I recon this is a great product, but you still need to put in some elbow grease!

As for the Nismo stripes, I have a contact that can make them up for about £100.00 a set as you see them on my car. 

I most probably will take them off at the end of the summer. 

I think they suit a white car, but even better on a silver one!

Next job is to have the wheels powder coated in Metaflake black with a hint of blue and gold.

Thanks again  

Nik


----------



## weka (Jul 3, 2001)

Nik

Look nice!
What is that pipe with the 'Cusco' badge on it??


----------



## Durzel (Dec 5, 2001)

Gorgeous Nik.

If you dont mind me asking - what do you use to clean the engine bay? Looks stunning!


----------



## NikWilson (Oct 31, 2002)

Hi

I clean the bits you can see with Halfords pre cleaner aerosol for spray paint! It is not as harsh as injector/carb cleaner and does a great job. Cleans up the paint really well. But gets all the grime off the paint. This stuff is good to get off the soot marks on the rear bumper above the exhaust without having to use t-cut (remeber to wax it afterwards).

The rest of the bay is spayed inGunk, and left for an hour. The I use a pressure washer (bags over the filers 1st!)

Once the whole lot is dry, then use Turtlewax engine bay detailer spray.

Nik W


----------



## NikWilson (Oct 31, 2002)

weka said:


> Nik
> 
> Look nice!
> What is that pipe with the 'Cusco' badge on it??
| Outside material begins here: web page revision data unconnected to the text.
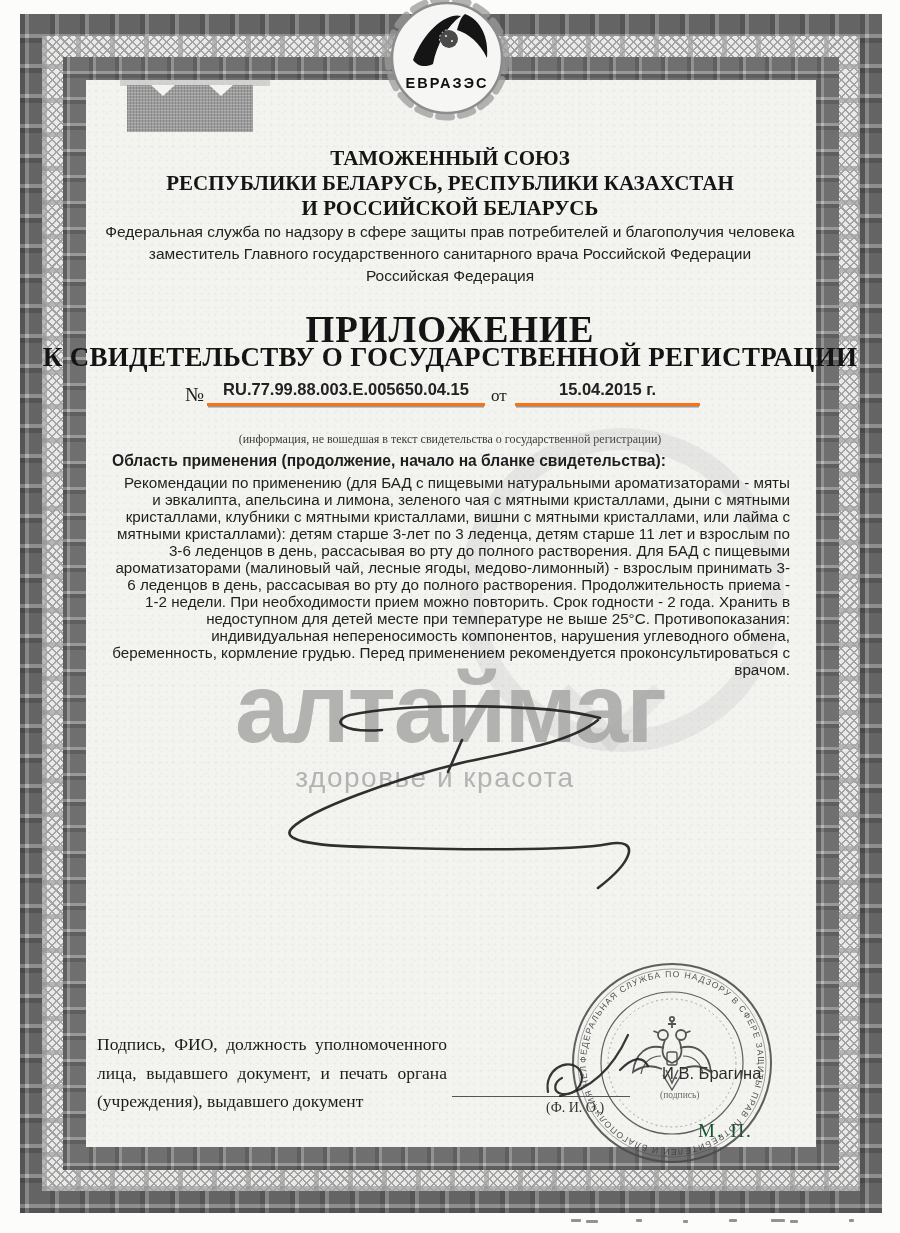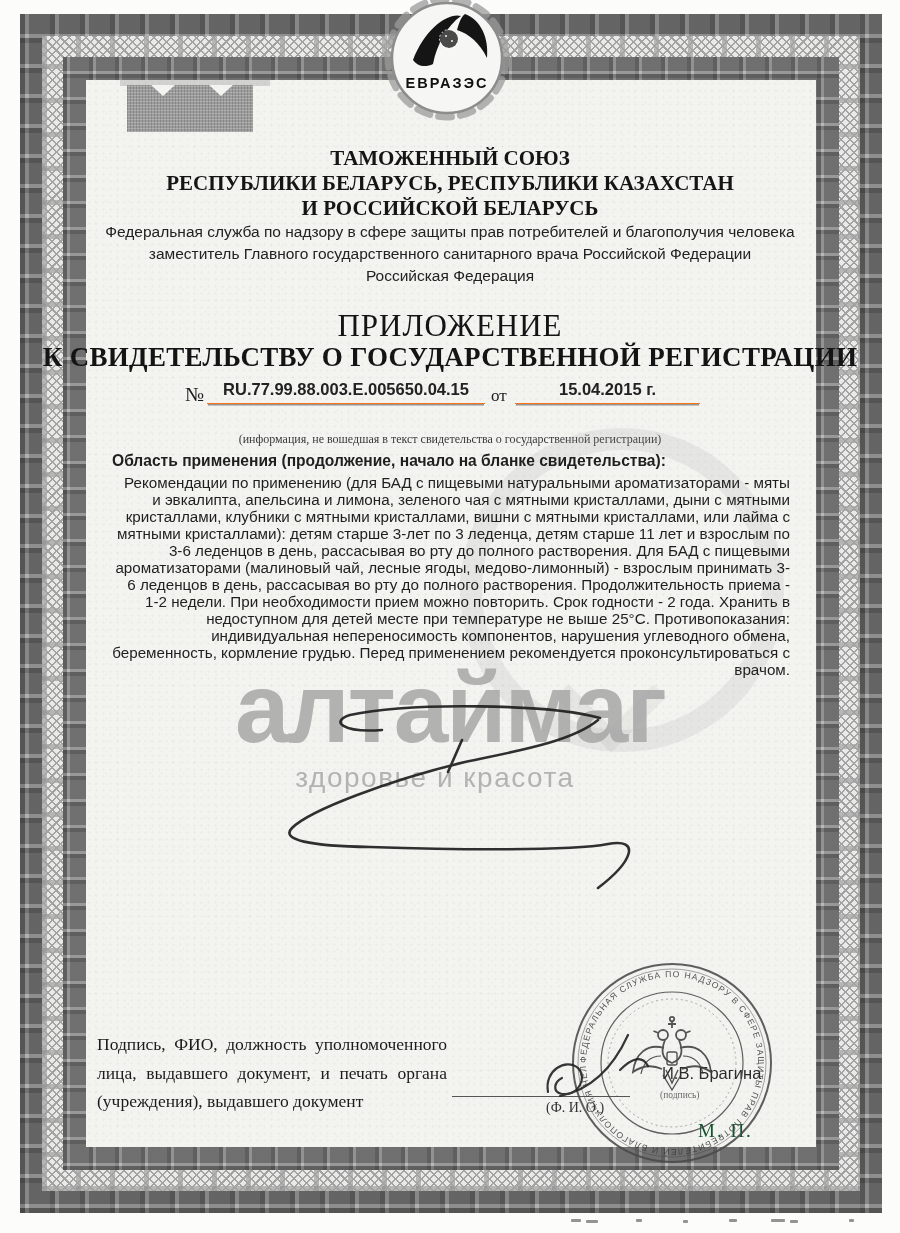--- a/index.html
+++ b/index.html
@@ -63,7 +63,7 @@
   .hdr-service{top:221px;font-family:"Liberation Sans",sans-serif;font-size:15.5px;line-height:22px;color:#222;}
   .hdr-caption{top:295px;font-size:10px;color:#3a3a3a;letter-spacing:.2px;}
   .title1{position:absolute;left:0;right:0;top:308px;text-align:center;
-    font-weight:normal;font-size:31px;letter-spacing:1px;color:#141414;}
+    font-weight:bold;font-size:37px;letter-spacing:1px;color:#141414;}
   .title2{position:absolute;left:0;right:0;top:342px;text-align:center;
     font-weight:bold;font-size:27px;letter-spacing:.3px;color:#141414;}
   

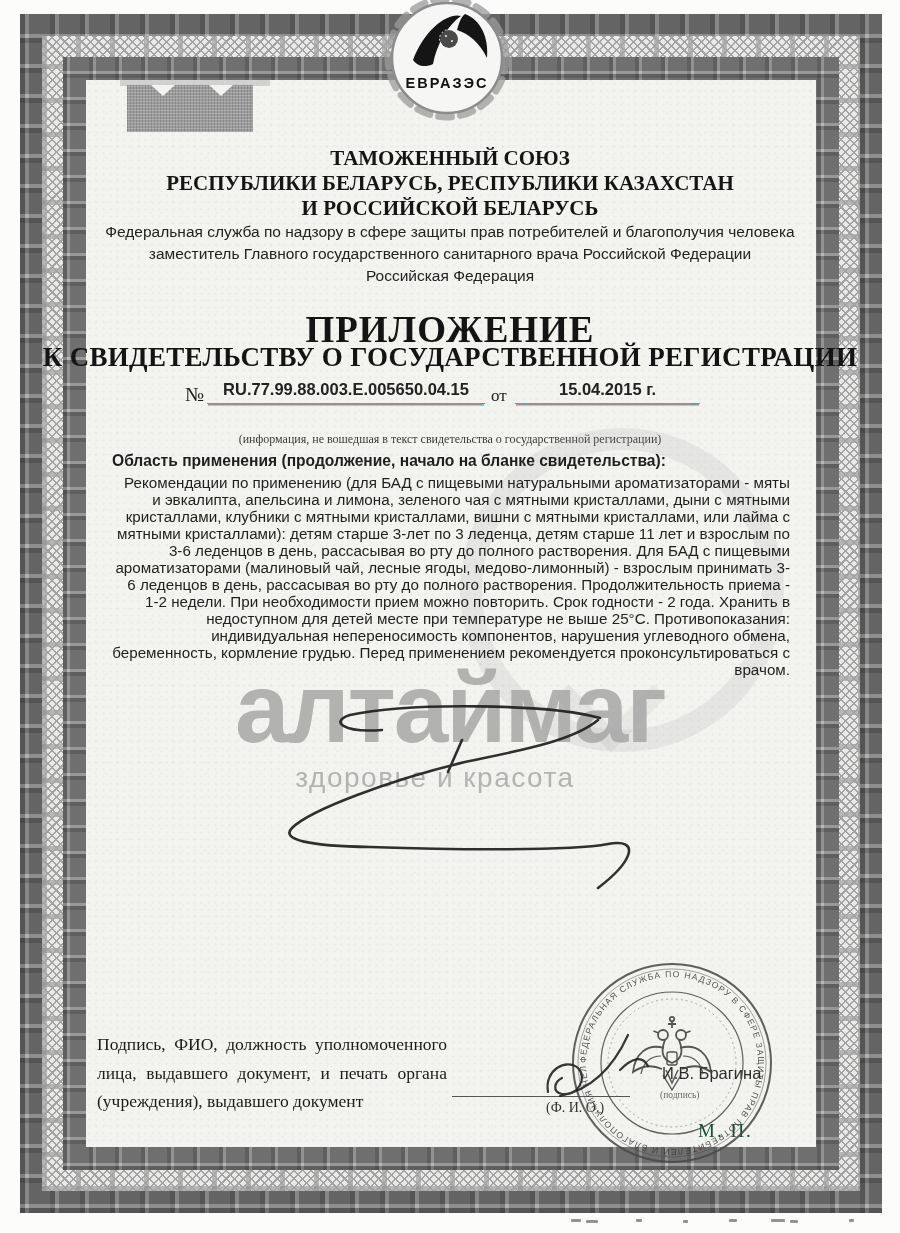--- a/index.html
+++ b/index.html
@@ -69,7 +69,7 @@
   
   .reg-row{position:absolute;left:185px;top:380px;width:530px;height:30px;font-size:19px;}
   .reg-no{position:absolute;left:0;top:3px;font-size:20px;}
-  .u-line{border-bottom:1px solid #f97316;box-shadow:0 2.5px 0 -1px rgba(110,110,110,.7);}
+  .u-line{border-bottom:3px solid #f97316;box-shadow:0 2.5px 0 -1px rgba(110,110,110,.7);}
   .reg-num{position:absolute;left:22px;top:0;width:278px;text-align:center;
     font-family:"Liberation Sans",sans-serif;font-weight:bold;font-size:16.5px;padding-bottom:4px;color:#222;}
   .reg-ot{position:absolute;left:306px;top:6px;font-size:17px;}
Its the relacement pipe that goes where the "twin turbo" hard pipe and 2 rubber pipes either side used to be. It is stainless steel. I had it polished by a firm in North London (Ponders end) called Stainless Equipment Ltd. They got rid of the weld marks etc. and did a great job. 

Nik W


----------



## weka (Jul 3, 2001)

NikWilson said:


> Its the relacement pipe that goes where the "twin turbo" hard pipe and 2 rubber pipes either side used to be. It is stainless steel. I had it polished by a firm in North London (Ponders end) called Stainless Equipment Ltd. They got rid of the weld marks etc. and did a great job.
> 
> Nik W



So the pipe is a custom one?


----------



## kj_mini (Jan 22, 2005)

now thats a beautiful car. Love the engine bay, its gorgeous.


----------



## NikWilson (Oct 31, 2002)

weka said:


> So the pipe is a custom one?


It is a JGTC replica one as used on the racing skylines, just now highly polished.

Nik


----------



## emicen (Sep 4, 2003)

Got any links to this Flash system. I'm fascinated.


----------



## GTRalex (Jan 21, 2005)

there ya go

http://www.freshliving.com/flashcarwash/home.htm

alex


----------



## emicen (Sep 4, 2003)

Hmmm.....intermeresting. Cheers


----------



## Mr R32 M (Jun 12, 2004)

damn nice mate, damn nice


----------



## Neil_H (Mar 30, 2004)

Really, really nice looking car, I'm not usually a fan of white but your car pulls it off. The stripes look great too.


----------



## GT-R_M-$pec (May 6, 2005)

Beautiful Colour! Love it!


----------